» **TASK DETAILS**
Your answer must be the full set of records, repeated exactly.

━━━ INPUT

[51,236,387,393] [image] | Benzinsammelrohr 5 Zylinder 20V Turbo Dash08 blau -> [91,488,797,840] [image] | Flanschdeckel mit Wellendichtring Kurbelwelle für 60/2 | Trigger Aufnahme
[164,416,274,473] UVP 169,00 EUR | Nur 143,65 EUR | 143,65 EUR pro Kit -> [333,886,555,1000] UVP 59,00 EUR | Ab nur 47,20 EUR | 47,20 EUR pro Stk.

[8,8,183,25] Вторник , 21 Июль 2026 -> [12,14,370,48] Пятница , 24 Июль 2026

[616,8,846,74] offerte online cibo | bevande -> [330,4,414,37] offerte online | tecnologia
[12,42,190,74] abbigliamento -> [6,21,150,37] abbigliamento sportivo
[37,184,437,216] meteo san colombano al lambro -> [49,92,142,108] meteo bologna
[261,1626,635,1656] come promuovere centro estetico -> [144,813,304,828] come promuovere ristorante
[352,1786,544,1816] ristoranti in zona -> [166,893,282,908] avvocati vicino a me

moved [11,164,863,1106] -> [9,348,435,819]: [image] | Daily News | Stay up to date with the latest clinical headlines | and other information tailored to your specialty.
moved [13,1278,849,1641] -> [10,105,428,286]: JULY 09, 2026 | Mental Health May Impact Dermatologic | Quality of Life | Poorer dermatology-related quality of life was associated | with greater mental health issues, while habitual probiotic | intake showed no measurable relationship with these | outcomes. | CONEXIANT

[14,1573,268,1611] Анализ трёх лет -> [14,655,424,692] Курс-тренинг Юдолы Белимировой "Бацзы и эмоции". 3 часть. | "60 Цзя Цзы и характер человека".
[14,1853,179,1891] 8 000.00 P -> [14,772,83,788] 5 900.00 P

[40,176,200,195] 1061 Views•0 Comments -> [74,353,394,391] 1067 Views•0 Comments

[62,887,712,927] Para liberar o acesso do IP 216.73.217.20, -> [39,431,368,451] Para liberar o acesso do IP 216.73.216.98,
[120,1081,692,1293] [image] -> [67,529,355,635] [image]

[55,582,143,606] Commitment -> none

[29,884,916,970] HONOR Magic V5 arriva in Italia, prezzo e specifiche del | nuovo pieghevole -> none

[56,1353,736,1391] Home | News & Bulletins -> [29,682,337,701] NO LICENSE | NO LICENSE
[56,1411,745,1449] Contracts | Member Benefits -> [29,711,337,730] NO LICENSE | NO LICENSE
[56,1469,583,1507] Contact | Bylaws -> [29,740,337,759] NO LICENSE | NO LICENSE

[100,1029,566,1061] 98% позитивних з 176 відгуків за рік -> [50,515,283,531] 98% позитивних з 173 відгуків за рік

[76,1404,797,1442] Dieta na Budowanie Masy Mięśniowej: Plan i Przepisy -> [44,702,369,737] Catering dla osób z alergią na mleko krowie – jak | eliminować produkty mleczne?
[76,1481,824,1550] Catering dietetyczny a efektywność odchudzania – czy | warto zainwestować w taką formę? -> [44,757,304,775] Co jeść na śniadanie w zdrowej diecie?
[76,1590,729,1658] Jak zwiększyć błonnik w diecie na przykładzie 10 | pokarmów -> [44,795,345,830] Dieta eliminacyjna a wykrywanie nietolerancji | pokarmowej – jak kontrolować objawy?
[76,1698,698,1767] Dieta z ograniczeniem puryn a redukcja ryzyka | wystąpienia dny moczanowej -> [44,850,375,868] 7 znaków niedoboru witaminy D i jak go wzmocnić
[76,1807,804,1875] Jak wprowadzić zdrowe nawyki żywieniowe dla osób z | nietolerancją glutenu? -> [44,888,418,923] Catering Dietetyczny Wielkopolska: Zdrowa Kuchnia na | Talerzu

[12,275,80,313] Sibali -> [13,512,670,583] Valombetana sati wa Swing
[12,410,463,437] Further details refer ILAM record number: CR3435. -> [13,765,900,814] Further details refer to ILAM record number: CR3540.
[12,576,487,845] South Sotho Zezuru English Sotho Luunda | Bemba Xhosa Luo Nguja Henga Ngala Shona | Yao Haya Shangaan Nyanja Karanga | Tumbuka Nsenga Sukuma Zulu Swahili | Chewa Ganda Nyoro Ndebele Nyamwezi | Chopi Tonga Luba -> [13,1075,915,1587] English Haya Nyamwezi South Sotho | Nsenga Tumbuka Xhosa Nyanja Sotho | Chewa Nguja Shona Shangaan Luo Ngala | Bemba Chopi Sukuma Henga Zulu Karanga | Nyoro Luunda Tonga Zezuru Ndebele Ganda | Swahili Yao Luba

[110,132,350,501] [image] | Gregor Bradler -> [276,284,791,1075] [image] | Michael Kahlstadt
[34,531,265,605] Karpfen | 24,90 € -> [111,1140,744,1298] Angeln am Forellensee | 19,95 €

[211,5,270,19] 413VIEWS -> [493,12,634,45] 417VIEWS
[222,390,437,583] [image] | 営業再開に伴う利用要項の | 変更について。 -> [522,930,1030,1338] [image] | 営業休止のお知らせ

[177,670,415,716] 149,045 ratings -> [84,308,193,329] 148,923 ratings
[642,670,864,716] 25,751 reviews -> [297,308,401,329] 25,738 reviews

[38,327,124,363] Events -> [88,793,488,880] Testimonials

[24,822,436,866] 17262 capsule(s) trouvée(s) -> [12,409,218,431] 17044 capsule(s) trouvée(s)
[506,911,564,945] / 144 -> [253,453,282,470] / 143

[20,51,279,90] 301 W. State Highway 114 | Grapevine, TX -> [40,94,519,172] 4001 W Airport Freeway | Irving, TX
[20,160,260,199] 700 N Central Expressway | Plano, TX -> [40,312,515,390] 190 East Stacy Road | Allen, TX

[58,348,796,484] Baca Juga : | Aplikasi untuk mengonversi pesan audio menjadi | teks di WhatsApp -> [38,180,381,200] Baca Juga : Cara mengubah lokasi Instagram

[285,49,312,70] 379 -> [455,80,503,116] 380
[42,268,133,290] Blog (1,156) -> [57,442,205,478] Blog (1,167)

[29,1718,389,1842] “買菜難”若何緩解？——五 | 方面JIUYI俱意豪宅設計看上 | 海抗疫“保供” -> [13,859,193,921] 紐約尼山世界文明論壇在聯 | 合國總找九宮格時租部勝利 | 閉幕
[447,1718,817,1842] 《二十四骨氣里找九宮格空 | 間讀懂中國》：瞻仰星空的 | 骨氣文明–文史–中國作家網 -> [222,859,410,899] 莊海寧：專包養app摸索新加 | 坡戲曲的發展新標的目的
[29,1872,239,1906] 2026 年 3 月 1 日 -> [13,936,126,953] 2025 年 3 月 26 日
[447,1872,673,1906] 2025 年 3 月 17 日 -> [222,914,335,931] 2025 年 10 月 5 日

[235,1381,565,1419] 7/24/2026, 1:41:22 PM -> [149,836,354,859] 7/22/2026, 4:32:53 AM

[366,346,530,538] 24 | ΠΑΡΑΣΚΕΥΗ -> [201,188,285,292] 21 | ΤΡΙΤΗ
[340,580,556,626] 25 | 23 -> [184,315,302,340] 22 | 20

━━━━━━

» **OUTPUT**
[51,236,387,393] [image] | Benzinsammelrohr 5 Zylinder 20V Turbo Dash08 blau -> [91,488,797,840] [image] | Flanschdeckel mit Wellendichtring Kurbelwelle für 60/2 | Trigger Aufnahme
[164,416,274,473] UVP 169,00 EUR | Nur 143,65 EUR | 143,65 EUR pro Kit -> [333,886,555,1000] UVP 59,00 EUR | Ab nur 47,20 EUR | 47,20 EUR pro Stk.

[8,8,183,25] Вторник , 21 Июль 2026 -> [12,14,370,48] Пятница , 24 Июль 2026

[616,8,846,74] offerte online cibo | bevande -> [330,4,414,37] offerte online | tecnologia
[12,42,190,74] abbigliamento -> [6,21,150,37] abbigliamento sportivo
[37,184,437,216] meteo san colombano al lambro -> [49,92,142,108] meteo bologna
[261,1626,635,1656] come promuovere centro estetico -> [144,813,304,828] come promuovere ristorante
[352,1786,544,1816] ristoranti in zona -> [166,893,282,908] avvocati vicino a me

moved [11,164,863,1106] -> [9,348,435,819]: [image] | Daily News | Stay up to date with the latest clinical headlines | and other information tailored to your specialty.
moved [13,1278,849,1641] -> [10,105,428,286]: JULY 09, 2026 | Mental Health May Impact Dermatologic | Quality of Life | Poorer dermatology-related quality of life was associated | with greater mental health issues, while habitual probiotic | intake showed no measurable relationship with these | outcomes. | CONEXIANT

[14,1573,268,1611] Анализ трёх лет -> [14,655,424,692] Курс-тренинг Юдолы Белимировой "Бацзы и эмоции". 3 часть. | "60 Цзя Цзы и характер человека".
[14,1853,179,1891] 8 000.00 P -> [14,772,83,788] 5 900.00 P

[40,176,200,195] 1061 Views•0 Comments -> [74,353,394,391] 1067 Views•0 Comments

[62,887,712,927] Para liberar o acesso do IP 216.73.217.20, -> [39,431,368,451] Para liberar o acesso do IP 216.73.216.98,
[120,1081,692,1293] [image] -> [67,529,355,635] [image]

[55,582,143,606] Commitment -> none

[29,884,916,970] HONOR Magic V5 arriva in Italia, prezzo e specifiche del | nuovo pieghevole -> none

[56,1353,736,1391] Home | News & Bulletins -> [29,682,337,701] NO LICENSE | NO LICENSE
[56,1411,745,1449] Contracts | Member Benefits -> [29,711,337,730] NO LICENSE | NO LICENSE
[56,1469,583,1507] Contact | Bylaws -> [29,740,337,759] NO LICENSE | NO LICENSE

[100,1029,566,1061] 98% позитивних з 176 відгуків за рік -> [50,515,283,531] 98% позитивних з 173 відгуків за рік

[76,1404,797,1442] Dieta na Budowanie Masy Mięśniowej: Plan i Przepisy -> [44,702,369,737] Catering dla osób z alergią na mleko krowie – jak | eliminować produkty mleczne?
[76,1481,824,1550] Catering dietetyczny a efektywność odchudzania – czy | warto zainwestować w taką formę? -> [44,757,304,775] Co jeść na śniadanie w zdrowej diecie?
[76,1590,729,1658] Jak zwiększyć błonnik w diecie na przykładzie 10 | pokarmów -> [44,795,345,830] Dieta eliminacyjna a wykrywanie nietolerancji | pokarmowej – jak kontrolować objawy?
[76,1698,698,1767] Dieta z ograniczeniem puryn a redukcja ryzyka | wystąpienia dny moczanowej -> [44,850,375,868] 7 znaków niedoboru witaminy D i jak go wzmocnić
[76,1807,804,1875] Jak wprowadzić zdrowe nawyki żywieniowe dla osób z | nietolerancją glutenu? -> [44,888,418,923] Catering Dietetyczny Wielkopolska: Zdrowa Kuchnia na | Talerzu

[12,275,80,313] Sibali -> [13,512,670,583] Valombetana sati wa Swing
[12,410,463,437] Further details refer ILAM record number: CR3435. -> [13,765,900,814] Further details refer to ILAM record number: CR3540.
[12,576,487,845] South Sotho Zezuru English Sotho Luunda | Bemba Xhosa Luo Nguja Henga Ngala Shona | Yao Haya Shangaan Nyanja Karanga | Tumbuka Nsenga Sukuma Zulu Swahili | Chewa Ganda Nyoro Ndebele Nyamwezi | Chopi Tonga Luba -> [13,1075,915,1587] English Haya Nyamwezi South Sotho | Nsenga Tumbuka Xhosa Nyanja Sotho | Chewa Nguja Shona Shangaan Luo Ngala | Bemba Chopi Sukuma Henga Zulu Karanga | Nyoro Luunda Tonga Zezuru Ndebele Ganda | Swahili Yao Luba

[110,132,350,501] [image] | Gregor Bradler -> [276,284,791,1075] [image] | Michael Kahlstadt
[34,531,265,605] Karpfen | 24,90 € -> [111,1140,744,1298] Angeln am Forellensee | 19,95 €

[211,5,270,19] 413VIEWS -> [493,12,634,45] 417VIEWS
[222,390,437,583] [image] | 営業再開に伴う利用要項の | 変更について。 -> [522,930,1030,1338] [image] | 営業休止のお知らせ

[177,670,415,716] 149,045 ratings -> [84,308,193,329] 148,923 ratings
[642,670,864,716] 25,751 reviews -> [297,308,401,329] 25,738 reviews

[38,327,124,363] Events -> [88,793,488,880] Testimonials

[24,822,436,866] 17262 capsule(s) trouvée(s) -> [12,409,218,431] 17044 capsule(s) trouvée(s)
[506,911,564,945] / 144 -> [253,453,282,470] / 143

[20,51,279,90] 301 W. State Highway 114 | Grapevine, TX -> [40,94,519,172] 4001 W Airport Freeway | Irving, TX
[20,160,260,199] 700 N Central Expressway | Plano, TX -> [40,312,515,390] 190 East Stacy Road | Allen, TX

[58,348,796,484] Baca Juga : | Aplikasi untuk mengonversi pesan audio menjadi | teks di WhatsApp -> [38,180,381,200] Baca Juga : Cara mengubah lokasi Instagram

[285,49,312,70] 379 -> [455,80,503,116] 380
[42,268,133,290] Blog (1,156) -> [57,442,205,478] Blog (1,167)

[29,1718,389,1842] “買菜難”若何緩解？——五 | 方面JIUYI俱意豪宅設計看上 | 海抗疫“保供” -> [13,859,193,921] 紐約尼山世界文明論壇在聯 | 合國總找九宮格時租部勝利 | 閉幕
[447,1718,817,1842] 《二十四骨氣里找九宮格空 | 間讀懂中國》：瞻仰星空的 | 骨氣文明–文史–中國作家網 -> [222,859,410,899] 莊海寧：專包養app摸索新加 | 坡戲曲的發展新標的目的
[29,1872,239,1906] 2026 年 3 月 1 日 -> [13,936,126,953] 2025 年 3 月 26 日
[447,1872,673,1906] 2025 年 3 月 17 日 -> [222,914,335,931] 2025 年 10 月 5 日

[235,1381,565,1419] 7/24/2026, 1:41:22 PM -> [149,836,354,859] 7/22/2026, 4:32:53 AM

[366,346,530,538] 24 | ΠΑΡΑΣΚΕΥΗ -> [201,188,285,292] 21 | ΤΡΙΤΗ
[340,580,556,626] 25 | 23 -> [184,315,302,340] 22 | 20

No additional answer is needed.